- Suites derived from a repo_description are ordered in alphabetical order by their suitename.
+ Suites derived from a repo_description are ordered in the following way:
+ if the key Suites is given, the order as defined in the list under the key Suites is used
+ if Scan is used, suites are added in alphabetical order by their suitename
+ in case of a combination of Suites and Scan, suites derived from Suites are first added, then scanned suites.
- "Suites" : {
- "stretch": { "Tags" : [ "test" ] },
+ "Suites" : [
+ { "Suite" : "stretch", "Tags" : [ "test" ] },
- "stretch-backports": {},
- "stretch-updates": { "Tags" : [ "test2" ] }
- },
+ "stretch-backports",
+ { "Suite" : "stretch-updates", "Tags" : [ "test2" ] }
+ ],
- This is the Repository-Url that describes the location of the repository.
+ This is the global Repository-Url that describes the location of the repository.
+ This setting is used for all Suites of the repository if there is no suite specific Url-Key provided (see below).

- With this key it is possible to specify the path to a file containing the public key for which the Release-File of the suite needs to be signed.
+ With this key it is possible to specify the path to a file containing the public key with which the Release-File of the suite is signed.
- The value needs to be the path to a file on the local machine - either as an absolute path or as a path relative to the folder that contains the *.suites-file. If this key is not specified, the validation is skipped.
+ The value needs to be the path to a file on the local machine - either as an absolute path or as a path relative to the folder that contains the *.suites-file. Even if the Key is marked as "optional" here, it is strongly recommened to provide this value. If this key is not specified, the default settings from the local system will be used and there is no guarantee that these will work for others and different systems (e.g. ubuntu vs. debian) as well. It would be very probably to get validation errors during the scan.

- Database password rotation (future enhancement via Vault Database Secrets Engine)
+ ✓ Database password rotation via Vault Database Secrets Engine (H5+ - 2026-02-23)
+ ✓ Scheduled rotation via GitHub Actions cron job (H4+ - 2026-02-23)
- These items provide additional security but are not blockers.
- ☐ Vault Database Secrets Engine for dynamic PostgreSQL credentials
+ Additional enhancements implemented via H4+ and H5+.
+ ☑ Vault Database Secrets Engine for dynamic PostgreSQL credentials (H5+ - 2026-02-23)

WHAT THE TASK ASKS
Reproduce every line above without error.

COMPLETED EXERCISE
- Suites derived from a repo_description are ordered in alphabetical order by their suitename.
+ Suites derived from a repo_description are ordered in the following way:
+ if the key Suites is given, the order as defined in the list under the key Suites is used
+ if Scan is used, suites are added in alphabetical order by their suitename
+ in case of a combination of Suites and Scan, suites derived from Suites are first added, then scanned suites.
- "Suites" : {
- "stretch": { "Tags" : [ "test" ] },
+ "Suites" : [
+ { "Suite" : "stretch", "Tags" : [ "test" ] },
- "stretch-backports": {},
- "stretch-updates": { "Tags" : [ "test2" ] }
- },
+ "stretch-backports",
+ { "Suite" : "stretch-updates", "Tags" : [ "test2" ] }
+ ],
- This is the Repository-Url that describes the location of the repository.
+ This is the global Repository-Url that describes the location of the repository.
+ This setting is used for all Suites of the repository if there is no suite specific Url-Key provided (see below).

- With this key it is possible to specify the path to a file containing the public key for which the Release-File of the suite needs to be signed.
+ With this key it is possible to specify the path to a file containing the public key with which the Release-File of the suite is signed.
- The value needs to be the path to a file on the local machine - either as an absolute path or as a path relative to the folder that contains the *.suites-file. If this key is not specified, the validation is skipped.
+ The value needs to be the path to a file on the local machine - either as an absolute path or as a path relative to the folder that contains the *.suites-file. Even if the Key is marked as "optional" here, it is strongly recommened to provide this value. If this key is not specified, the default settings from the local system will be used and there is no guarantee that these will work for others and different systems (e.g. ubuntu vs. debian) as well. It would be very probably to get validation errors during the scan.

- Database password rotation (future enhancement via Vault Database Secrets Engine)
+ ✓ Database password rotation via Vault Database Secrets Engine (H5+ - 2026-02-23)
+ ✓ Scheduled rotation via GitHub Actions cron job (H4+ - 2026-02-23)
- These items provide additional security but are not blockers.
- ☐ Vault Database Secrets Engine for dynamic PostgreSQL credentials
+ Additional enhancements implemented via H4+ and H5+.
+ ☑ Vault Database Secrets Engine for dynamic PostgreSQL credentials (H5+ - 2026-02-23)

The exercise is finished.